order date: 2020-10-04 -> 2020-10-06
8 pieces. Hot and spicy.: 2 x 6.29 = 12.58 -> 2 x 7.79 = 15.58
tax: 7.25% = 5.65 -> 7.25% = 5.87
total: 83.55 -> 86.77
==
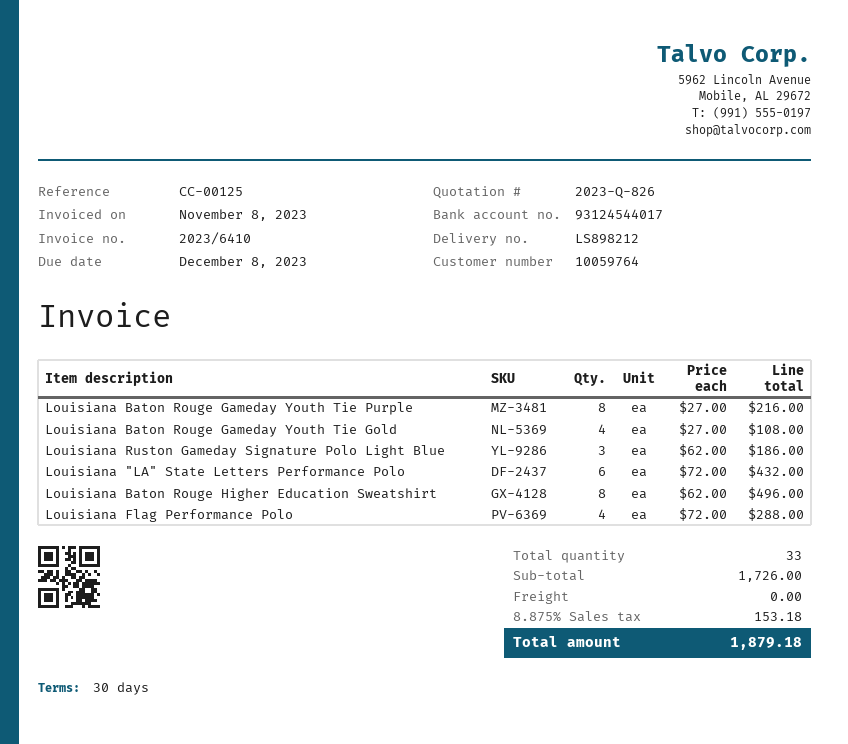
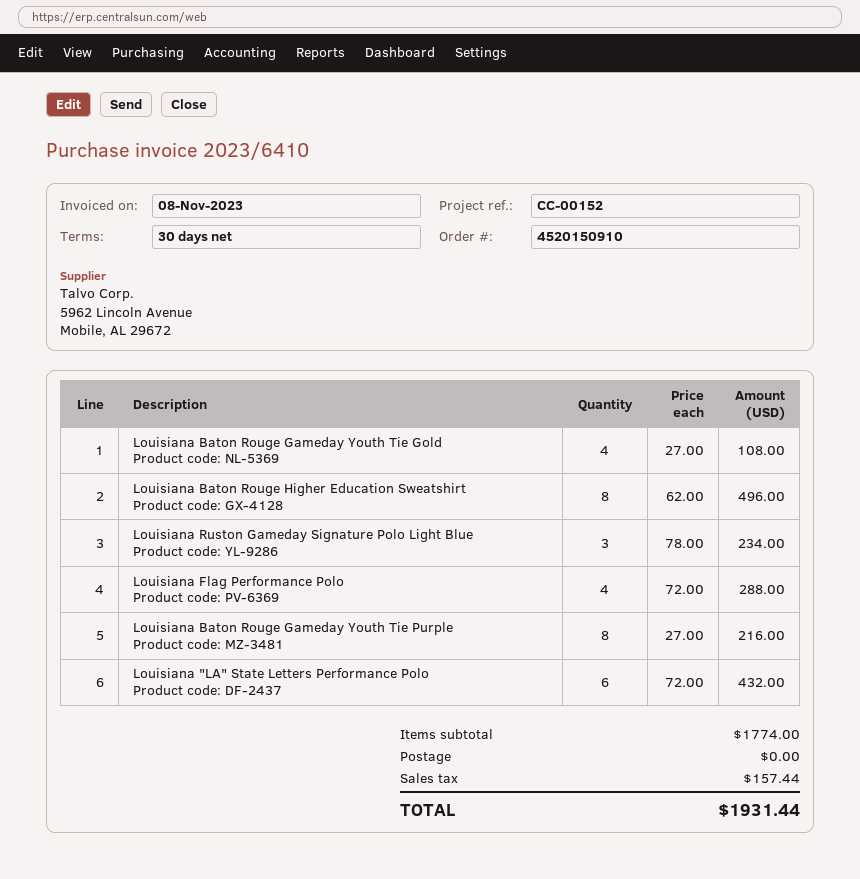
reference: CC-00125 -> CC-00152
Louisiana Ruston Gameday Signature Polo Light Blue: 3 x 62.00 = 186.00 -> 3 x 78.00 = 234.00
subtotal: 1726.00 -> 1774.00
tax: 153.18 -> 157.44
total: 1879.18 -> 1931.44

> EXERCISE DESCRIPTION: For the material above, reproduce exactly the lines from the line with "order date: 2020-10-04 -> 2020-10-06" to the line with "total: 83.55 -> 86.77", inclusive, and exclude all others.

> EXERCISE RESULT:
order date: 2020-10-04 -> 2020-10-06
8 pieces. Hot and spicy.: 2 x 6.29 = 12.58 -> 2 x 7.79 = 15.58
tax: 7.25% = 5.65 -> 7.25% = 5.87
total: 83.55 -> 86.77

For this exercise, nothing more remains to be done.